As Sam Herrell explains, "The thing that's kind of disappointing is that the neurologists here have nothing that really gives you much hope. All they can do is say keep on this medication and hope it slows down, hope it doesn't overtake your whole nervous sytsem before they find a cure. Outside the U.S., some things are being done that people have had phenomenal results with, and that's been encouraging. I really think there's going to be a cure for it - that's what I'm hoping for. It's been encouraging to hear those stories and talk with people."

A number of scientific studies in the medical literature support such claims, not the least of which is an article that was published in the Journal of Translational Medicine in April of 2009, entitled, "Non-expanded adipose stromal vascular fraction cell therapy for multiple sclerosis", by N.H. Riordan et al., in which scientists and doctors elucidate the various cellular and molecular mechanisms that are at work when this type of autologous adult stem cell therapy is implemented as a treatment for multiple sclerosis. Additionally, 3 case studies are described in the paper in which patients with multiple sclerosis showed significant improvement after receiving such a treatment. Of particular significance are the unique immunomodulatory properties of this therapy, which play an especially vital role in a disorder of autoimmune origin such as multiple sclerosis.

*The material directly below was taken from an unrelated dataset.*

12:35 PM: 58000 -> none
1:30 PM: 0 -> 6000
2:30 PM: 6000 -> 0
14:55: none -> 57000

In specific reference to ICM, Mr. Herrell adds, "I've heard of two different procedures I really think I'll try. It's very expensive, but that's a hurdle I can try to tackle for hope of a cure. I get excited when I talk to those people who have gone outside the country, because they've come back with a story of hope. I'm still hopeful for a cure. I'm serious about that. These people who have tried some of these things, they don't feel better, they feel cured. That's what I'm hoping for. Then I can still live in Texas."

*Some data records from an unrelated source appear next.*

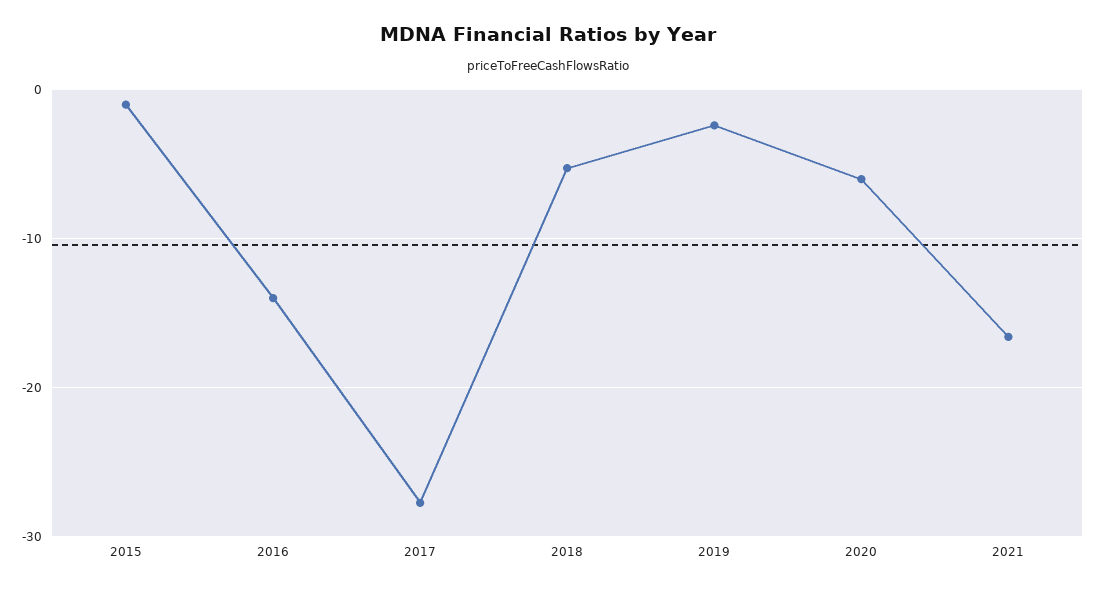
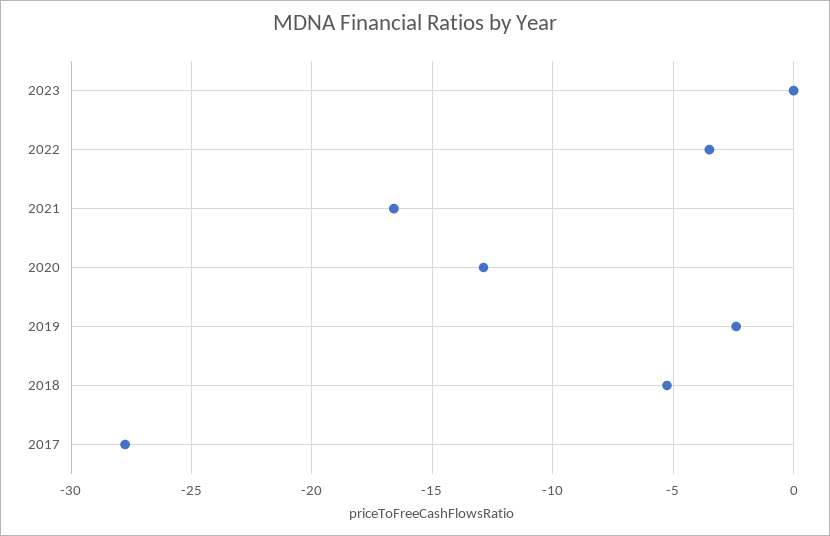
2015: -1 -> none
2016: -14 -> none
2020: -6 -> -13
2023: none -> 0
2022: none -> -3.5

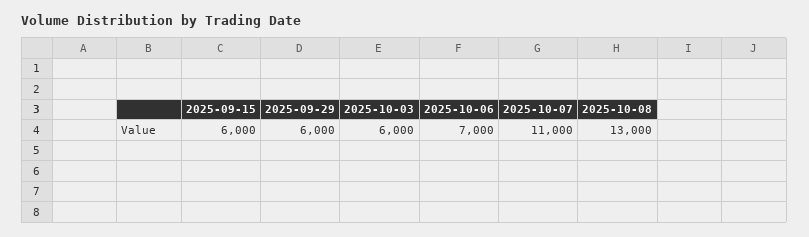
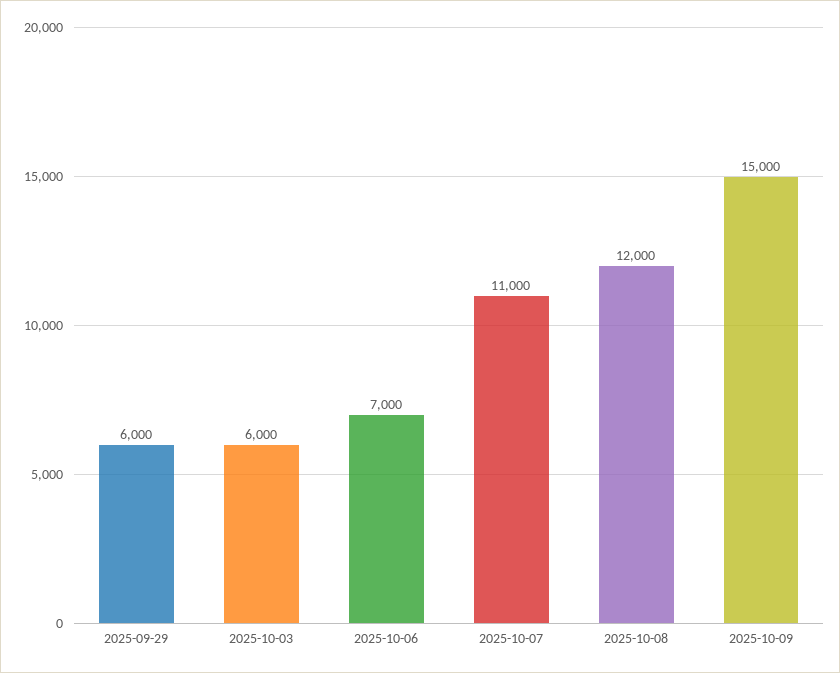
2025-09-15: 6000 -> none
2025-10-08: 13000 -> 12000
2025-10-09: none -> 15000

However, the U.S. FDA still insists that the cells within a person's own body are "drugs" and therefore cannot be administered, not even to that very same person, for therapeutic purposes until first being subjected to the exact same multi-year, multi-million dollar approval process by which the pharmaceutical industry is regulated. Unless the FDA ever changes its position on this issue, people such as Sam Herrell will be forced to travel outside of the U.S. in order to be treated with their own, autologous adult stem cells.

Fortunately, at least such therapy does exist somewhere in the world, even though not in the United States.